Hay que salir de la indiferencia del patriarcado

La ceremonia de premiación tuvo lugar en la sala Manuel M. Ponce del Palacio de Bellas Artes. Cortesía
La ceremonia de premiación tuvo lugar en la sala Manuel M. Ponce del Palacio de Bellas Artes. Cortesía

“Justicia para Liliana, justicia para todas”, fue el grito colectivo con el brazo en alto que encabezó Cristina Rivera Garza al recibir el Premio Xavier Villaurrutia 2021, en la sala Manuel M. Ponce del Palacio de Bellas Artes, por su novela El invencible verano de Liliana, el relato del feminicidio de su hermana.

En su discurso de recepción del galardón, la escritora anunció un proyecto que impulsa: poner adoquines con los nombres y las fechas de nacimiento y muerte de las miles de mujeres mexicanas que han sido víctimas de feminicidio en nuestro país.

“Tenemos que verlas siempre a ellas, no a sus asesinos. A sus asesinos ya los vemos en todos lados, los asesinos tienen demasiada prensa. Tenemos que verlas a ellas, tenemos que conocer sus nombres, tenemos que toparnos con los lugares donde vivieron, tenemos que poner sus nombres ahí”, dijo Rivera Garza sobre el proyecto de adoquines, emulando el que llevan los nombres de las víctimas del holocausto y que encabeza el artista Gunter Demnig.

Cristina Rivera Garza dijo también que “tenemos que salir de la indiferencia e incluso de la indolencia que el patriarcado y su Estado han impuesto sobre la violencia desatada por lo que Rita Segato nombró como una guerra contra las mujeres”, al hablar de la responsabilidad de quienes son cómplices al ocultar o proteger a los feminicidas, una complicidad que debe ser reconocida castigada por ley.

En su discurso en el que también participaron la escritora Sara Uribe y el poeta y ensayista Armando González Torres, a nombre del jurado del premio, así como la directora del Inbal, Lucina Jiménez, y el presidente de la Sociedad Alfonsina, Felipe Garrido, la escritora aseguró que hay una deuda enorme con todas las mujeres que antes de 2012 murieron a causa de la violencia que se ejerce contra la mujer por ser mujer, que son feminicidios y cuyos casos no se nombraron así.

“Por años, esa violencia soterrada y continua, esa violencia que acalló hogares y derrumbó sueños fue encubierta y confundida, camuflada bajo la capa perversa y poderosa del lenguaje del amor romántico. A mi hermana no la mató un hombre enamorado sino un macho criminal. Mi hermana no murió, fue asesinada. Aún más, fue asesinada por un hombre que ejerció contra ella una violencia inenarrable por ser mujer. Mi hermana fue víctima de un feminicidio y a mi familia y a mí nos importa mucho que así quede registrado en los archivos institucionales”, señaló Rivera Garza, quien aseguró que muchos de estos crímenes pasaron desapercibidos frente a la mirada indiferente de la justicia; “pasaron y siguen pasando”.

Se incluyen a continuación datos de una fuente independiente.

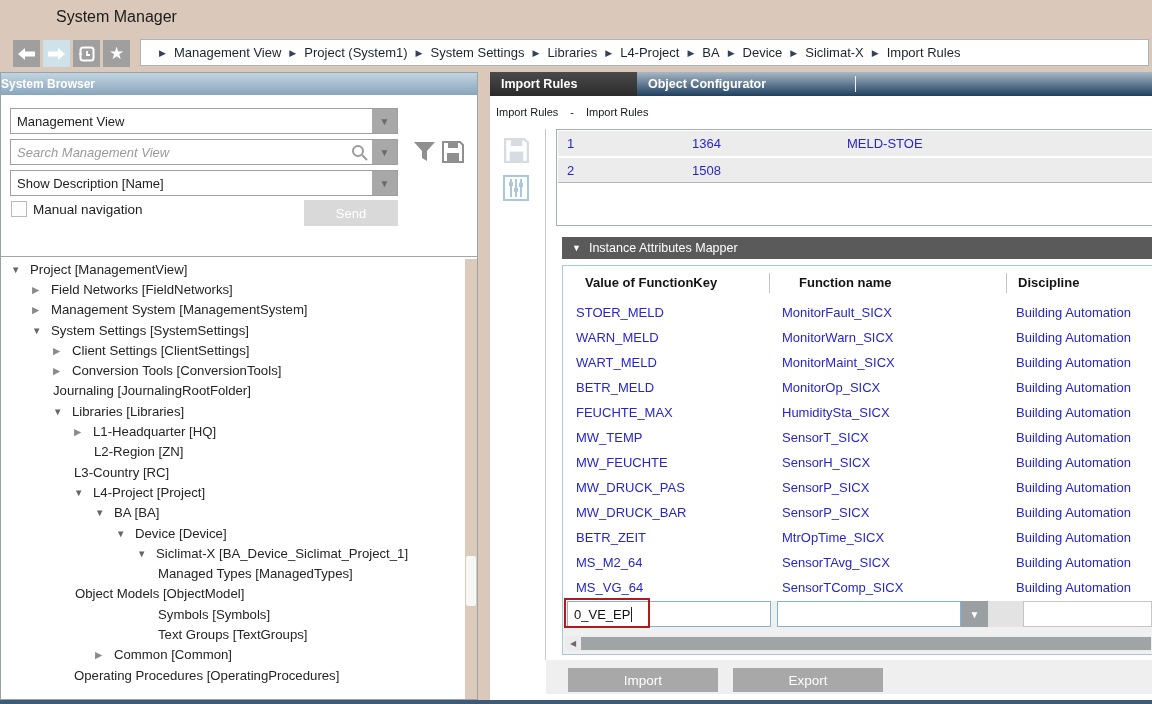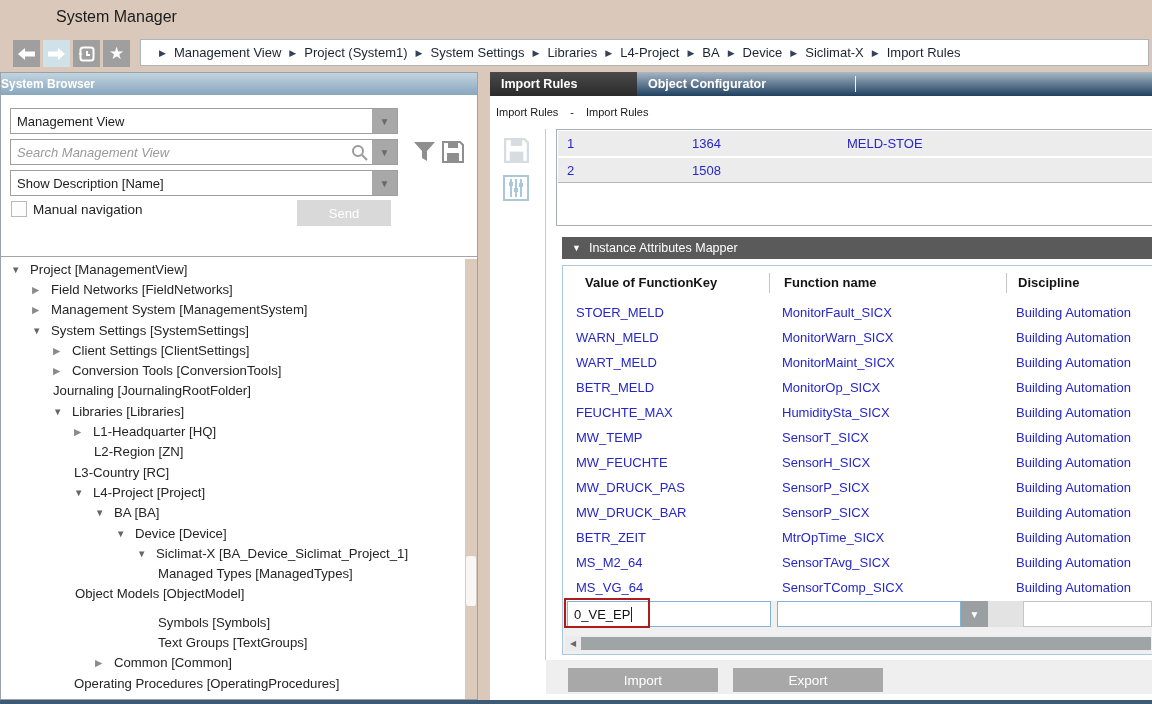"Send" .send-btn { left: 296px -> 303px }
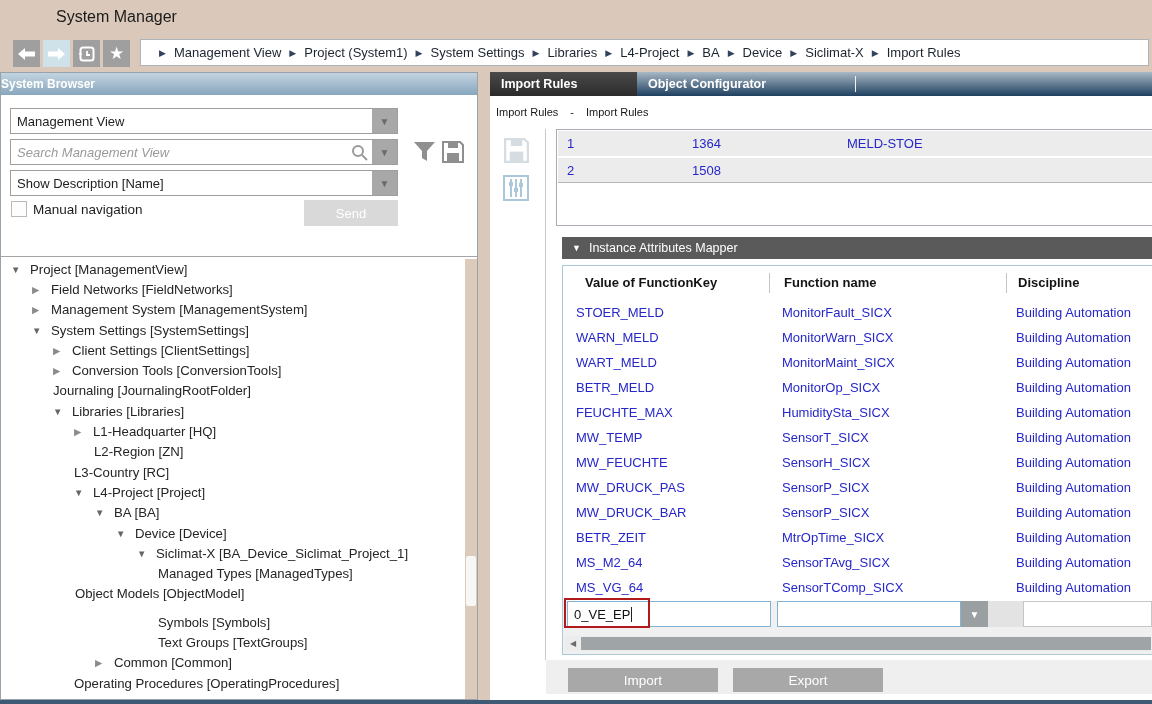"Function name" .mh2 { left: 221px -> 236px }
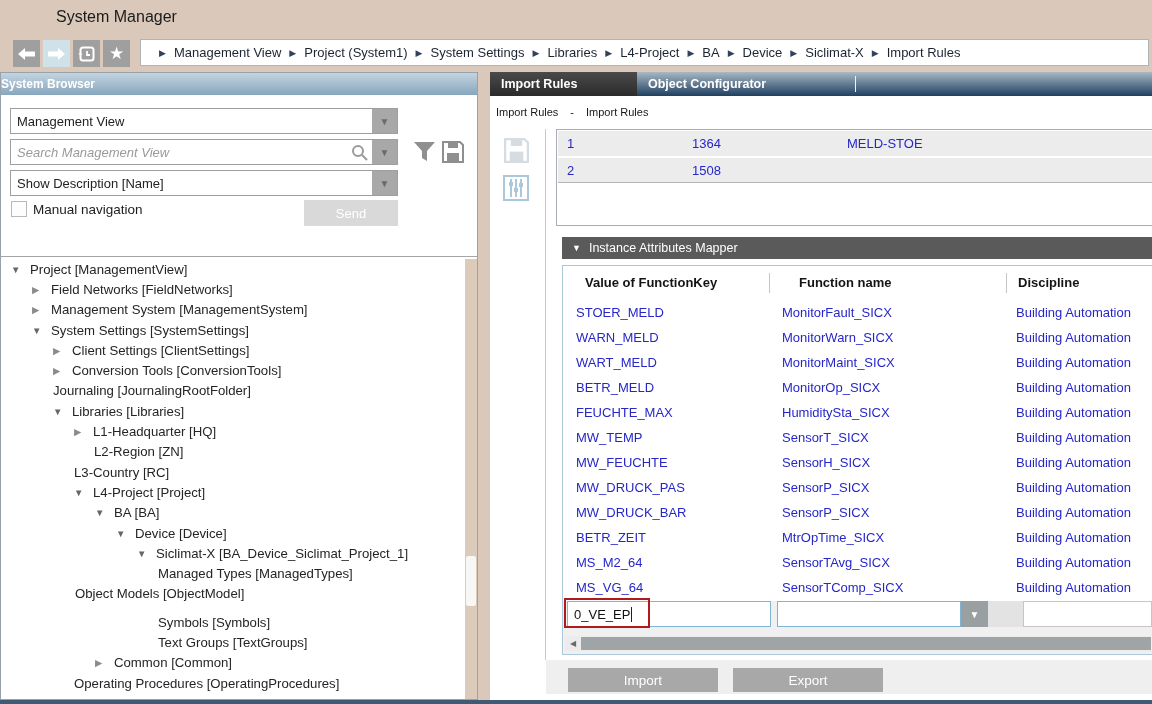"Symbols [Symbols]" div.tree-row { margin-top: 8px -> none }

La autora de Nadie me verá llorar aseguró que algunos de estos casos fueron archivados como homicidios, incluso como homicidios simples, y más comúnmente estos asesinatos fueron referidos como crímenes pasionales, que es una figura cultural ilegal, que implícitamente culpa a la víctima y exonera al perpetrador.

Armando González Torres, quien fue jurado del premio, destacó que lo que explica el auge de los feminicidios es la impunidad. “No estoy tan seguro de que se pueda y se deba estetizar este tipo de violencia. Creo que, al contrario, debemos leer y escudriñar con ojos críticos estos grandes clásicos que abordan este tema”, dijo, y celebró las muchas virtudes literarias de la obra ganadora, así como el uso de varios elementos como la autobiografía, diarios, testimonios y crónica judicial, que posee el libro de Rivera Garza.